A long journey to data science

4 minute read

Published:

Welcome to the kickoff of our blog series! This is the first post in a series that dives into the fascinating world of data science, politics, and personal lived experiences. Today, I’ll take you on a journey through my accidental stumble into data science—a journey that’s been nothing short of an exhilarating work in progress.

The accident

Once upon a time in a small city in Brazil…

There was a postdoc. This postdoc was me, and I was trying to investigate the partisan affiliations of public officers working for the Brazilian central government. My research project focused on bureaucrats and their affiliations with political organisations, including (but not limited to) political parties.

Brazil has over 30 political parties, and downloading these databases took work.
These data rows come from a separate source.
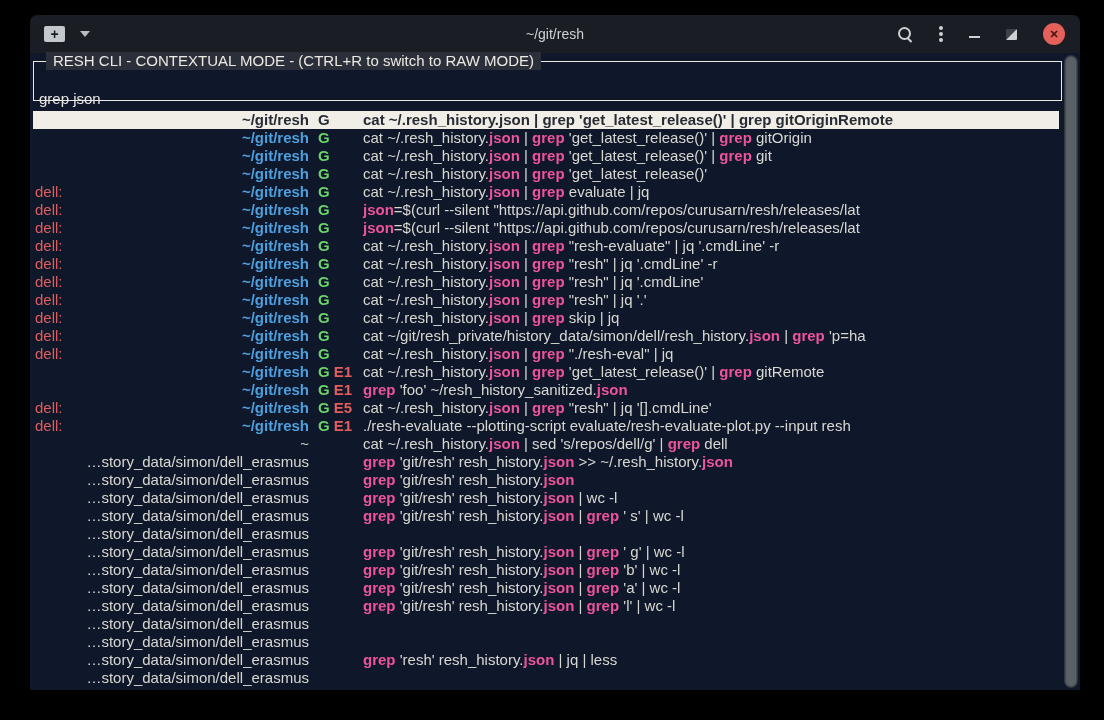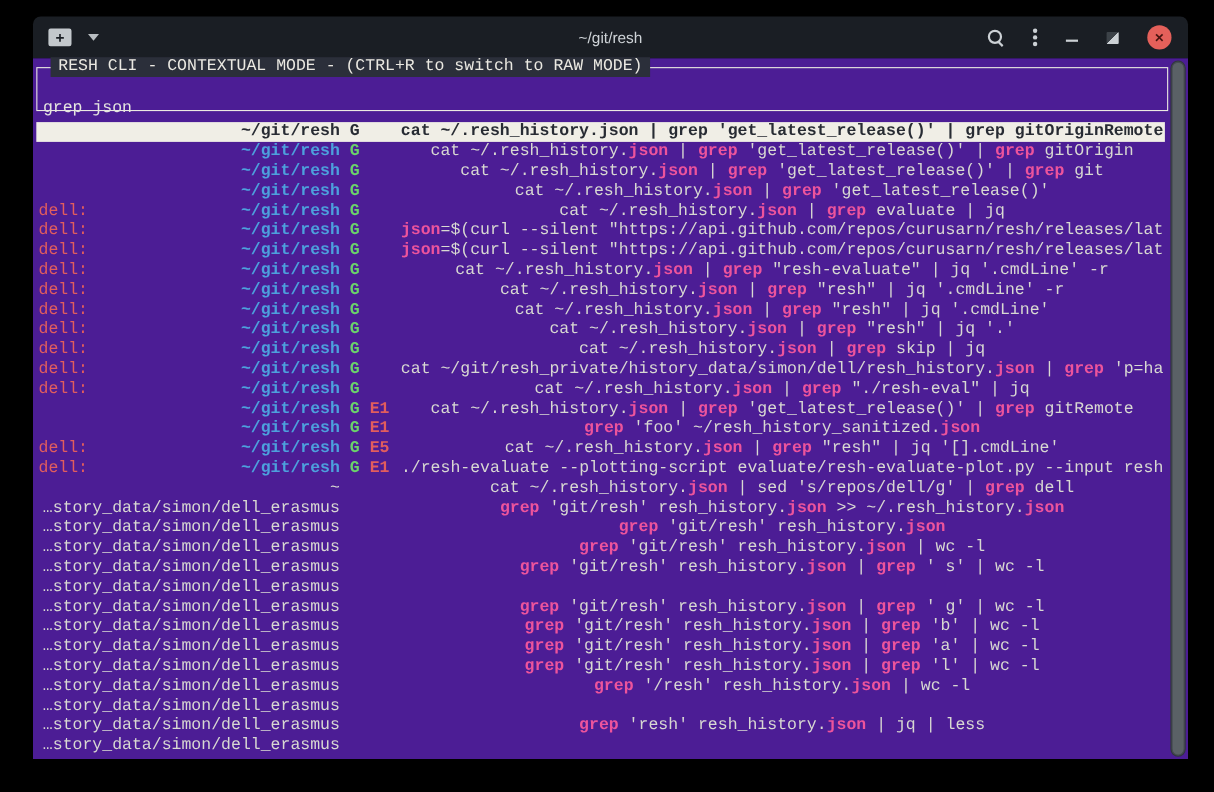"RESH CLI - CONTEXTUAL MODE" .term { background: #4c1d95 -> #0f172a; font-family: Liberation Mono, monospace -> Liberation Sans, sans-serif }
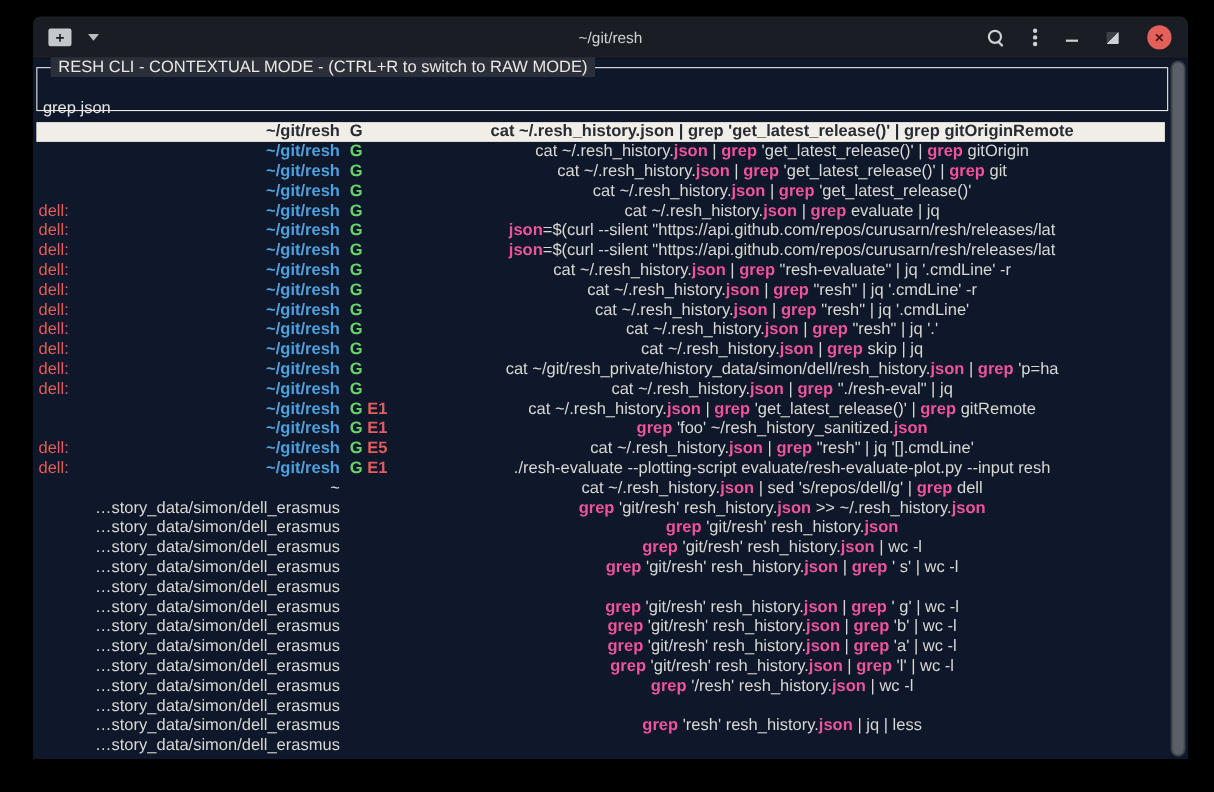"cat ~/.resh_history.json | grep" .row .cmd { text-align: center -> none }
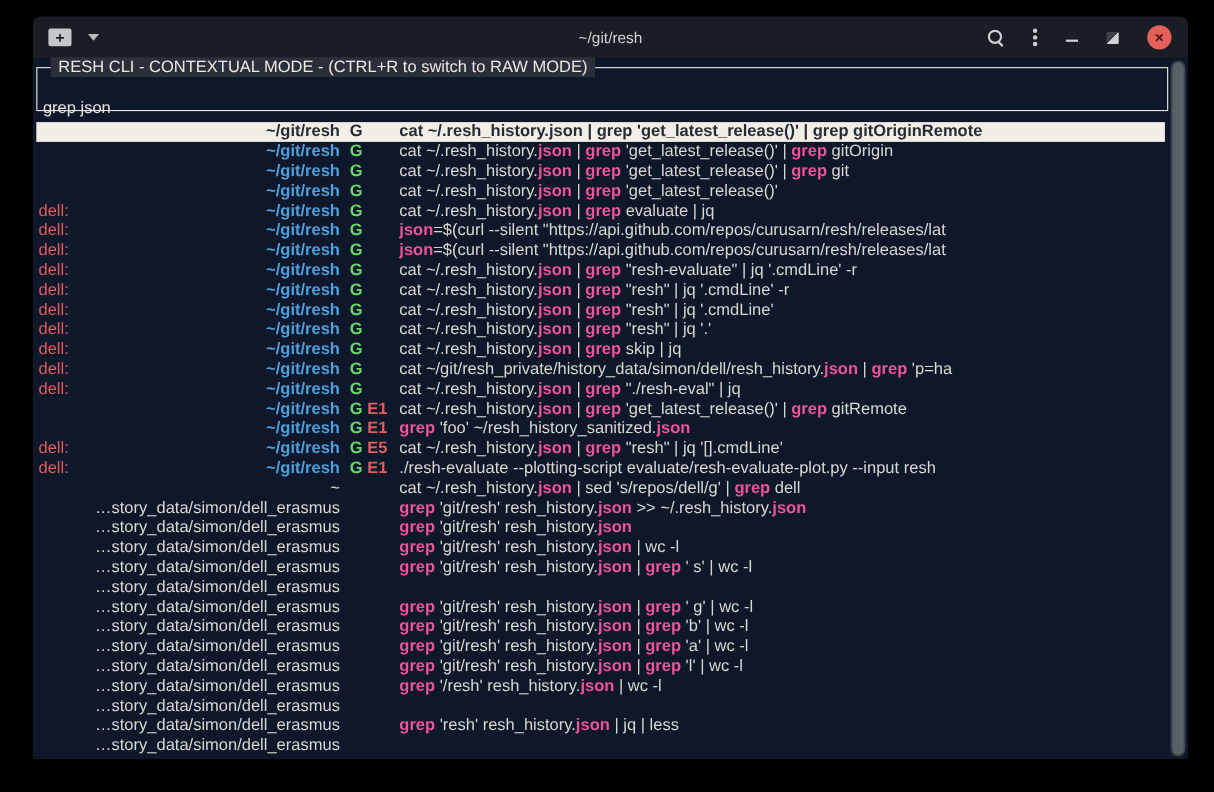"grep '/resh' resh_history.json | wc" span.cmd { html: <span><span>grep</span><span> '/resh' resh_history.</span><span>json</span><span> | wc -l</span></span> -> none }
MS Excel opened them, but it was impossible to filter partisan members by name to check for specific bureaucrats, as the filtering mechanism froze my screen every time.

That led me to the programming language R.

A snowball

I started learning R because I couldn’t analyse my databases with Excel—it was not functional. But then everything became a snowball: I started building my graphs with R, learning econometrics, and running regression models and ML algorithms—and that’s how I became a data scientist by accident!

That was quite surprising. I have never excelled in Math, and my computer skills were not great. I had only some experience with HTML. At around 12, I learned how to build webpages with HTML (reading a 1000-page book) because I wanted to build a webpage about a Japanese cartoon I liked. My relationship with technology has always been instrumental: I love it insofar as it facilitates my life.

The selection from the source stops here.